Henry Tiffany, the Virginia lawyer acquited Thursday of charges that he smuggled into Haiti almost a ton of marijuana in a small plane, flew here last night and said the State Department had not acted strongly enough in his behalf.
Looking weak and visibly shaken after his trial and two months in a Haitian prison, Tiffany, 43, stepped from his private plane at National Airport and said:
"I was given a very fair trial in Haiti . . . I think the State Department should have been more active."
Tiffany declined to elaborate about the State Department but, in a rambling monologue, he told reporters about his dissatisfaction with two Haitian attorneys recommended by the American consulate in the Port-au-Prince, the capital city.
State Department spokesman Mary Ann Bader told the Associated Press last night that the embassy in Haiti "is unaware of any request made by Mr. Tiffany for assistance to which it did not respond." She said embassy officers visited him regularly in prison.
Bader said the embassy did not recommend an attorney in Haiti but gave Tiffany a list of local attorneys.
Tiffany hired another Haitian attorney, Calixte Delatour, who accompanied him here. Tiffany praised him as "the bravest man in Haiti" for defending Tiffany in a trial that was telecast live and attract hundreds of onlookers to the cramped courtroom in Port-au-Prince.
"The case of Mr. Tiffany represents a moment in history of justice in Haiti," said Delatour, who was enroute to New York to visit relatives.
Tiffany and Jack Melcher, 44, both of whom are from Waynesboro, Va., were arrested Oct. 22 after their twinengine Beechcraft wa forced to land on a remote airstrip south of Port-au-Prince. Tiffany said yesterday that the two men were on their way to Curacao to take aerial photographs of real estate property when one of the engines stopped.
Although initially given a warm welcome by residents of the nearby village of Aquin, the two men were arrested the following day when military officials reported discovery of 68 bales of marijuana 200 feet from the plane.
Dirt samples scraped from Tiffany's plane were pronounced "marijuana" by the military officials who also thought a beef bouillon cube in the plane's survival kit was hashish, according to Frank Mika, a Washington attorney and friend to Tiffany.

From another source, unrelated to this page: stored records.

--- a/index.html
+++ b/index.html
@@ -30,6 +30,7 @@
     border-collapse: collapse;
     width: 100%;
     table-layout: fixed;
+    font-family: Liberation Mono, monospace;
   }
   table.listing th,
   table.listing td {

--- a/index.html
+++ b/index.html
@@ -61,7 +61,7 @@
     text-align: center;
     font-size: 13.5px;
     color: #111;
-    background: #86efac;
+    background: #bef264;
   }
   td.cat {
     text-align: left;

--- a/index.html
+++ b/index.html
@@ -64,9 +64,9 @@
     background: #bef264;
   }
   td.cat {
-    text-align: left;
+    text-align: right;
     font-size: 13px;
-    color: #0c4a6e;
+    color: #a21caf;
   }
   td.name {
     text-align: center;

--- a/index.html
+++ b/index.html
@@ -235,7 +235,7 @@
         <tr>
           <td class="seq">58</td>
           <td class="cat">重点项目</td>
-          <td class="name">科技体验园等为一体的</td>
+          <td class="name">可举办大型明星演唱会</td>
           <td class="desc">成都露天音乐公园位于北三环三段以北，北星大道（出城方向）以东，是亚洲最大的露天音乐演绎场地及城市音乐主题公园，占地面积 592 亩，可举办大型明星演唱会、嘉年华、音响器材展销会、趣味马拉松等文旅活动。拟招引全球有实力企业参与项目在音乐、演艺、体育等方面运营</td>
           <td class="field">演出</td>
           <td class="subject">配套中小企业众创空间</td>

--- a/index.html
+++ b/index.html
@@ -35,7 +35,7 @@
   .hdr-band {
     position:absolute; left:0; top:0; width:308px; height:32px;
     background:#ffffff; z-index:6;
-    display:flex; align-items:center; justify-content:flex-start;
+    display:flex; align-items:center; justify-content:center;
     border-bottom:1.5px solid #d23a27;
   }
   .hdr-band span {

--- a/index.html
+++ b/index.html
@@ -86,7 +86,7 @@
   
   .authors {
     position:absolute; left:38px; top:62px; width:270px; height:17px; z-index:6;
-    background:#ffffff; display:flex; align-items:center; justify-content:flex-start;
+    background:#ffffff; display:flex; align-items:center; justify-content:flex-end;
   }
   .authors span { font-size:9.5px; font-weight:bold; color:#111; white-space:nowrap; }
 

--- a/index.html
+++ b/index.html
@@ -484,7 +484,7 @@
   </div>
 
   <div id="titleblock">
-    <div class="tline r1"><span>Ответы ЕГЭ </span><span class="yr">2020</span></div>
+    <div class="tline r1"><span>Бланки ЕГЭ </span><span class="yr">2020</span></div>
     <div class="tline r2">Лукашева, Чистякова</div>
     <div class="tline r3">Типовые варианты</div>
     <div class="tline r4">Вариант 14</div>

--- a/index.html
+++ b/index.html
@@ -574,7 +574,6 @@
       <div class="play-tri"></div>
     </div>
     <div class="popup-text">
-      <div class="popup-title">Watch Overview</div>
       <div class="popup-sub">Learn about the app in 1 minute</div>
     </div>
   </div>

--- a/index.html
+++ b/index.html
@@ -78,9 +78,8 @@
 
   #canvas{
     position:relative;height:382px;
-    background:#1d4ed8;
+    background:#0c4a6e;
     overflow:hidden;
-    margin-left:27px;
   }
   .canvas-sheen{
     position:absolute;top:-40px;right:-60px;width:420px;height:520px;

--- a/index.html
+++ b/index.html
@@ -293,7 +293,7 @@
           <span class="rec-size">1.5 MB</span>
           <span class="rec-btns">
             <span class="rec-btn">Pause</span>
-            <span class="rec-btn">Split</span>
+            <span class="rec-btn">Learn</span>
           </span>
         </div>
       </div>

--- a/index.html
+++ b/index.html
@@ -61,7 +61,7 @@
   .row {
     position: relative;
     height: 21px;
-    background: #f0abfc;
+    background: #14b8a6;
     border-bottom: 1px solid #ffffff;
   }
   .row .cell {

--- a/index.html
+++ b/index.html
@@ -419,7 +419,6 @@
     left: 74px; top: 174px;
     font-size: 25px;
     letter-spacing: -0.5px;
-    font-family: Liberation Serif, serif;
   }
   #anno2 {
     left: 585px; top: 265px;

"There were rumors that we were set up," Tiffany said yesterday. "but I don't know. It could have been a coincidence . . . I just walked into something"
In freeing the two men, Haitian Judge Theopile Jean-Francois decided that the small plane was incapable of carrying almost a ton of marijuana. Tiffany said that was "twice the volume" his plane could hold.
Saying he was a man "who could not live an ordinary life," Tiffany said his first priority would be readjustment.
Although he said he has never smoked marijuana, the flamboyant lawyer and real estate developer said the ordeal convinced him that marijuana possession should be decriminalized. "I never even thought about marijuana before this happened," said Tiffany.
A father of three, Tiffany lost 35 pounds in prison and was treated for infections and ringworm-like condition on his chest.
He declined to comment on Haitian prison conditions yesterday but said he had not been subjected to physical violence. "Faith in myself" is what sustained him, he said.
Tiffany estimated that the twomonth ordeal had cost him $25,000 in airplane fares and hotel bills for him family and attorney Mika.
The Beechraft plane is being repaired and Tiffany said he will return to Haiti to fly it home.
"I have no anger and no hatred. Everything in life happens for a purpose," he said.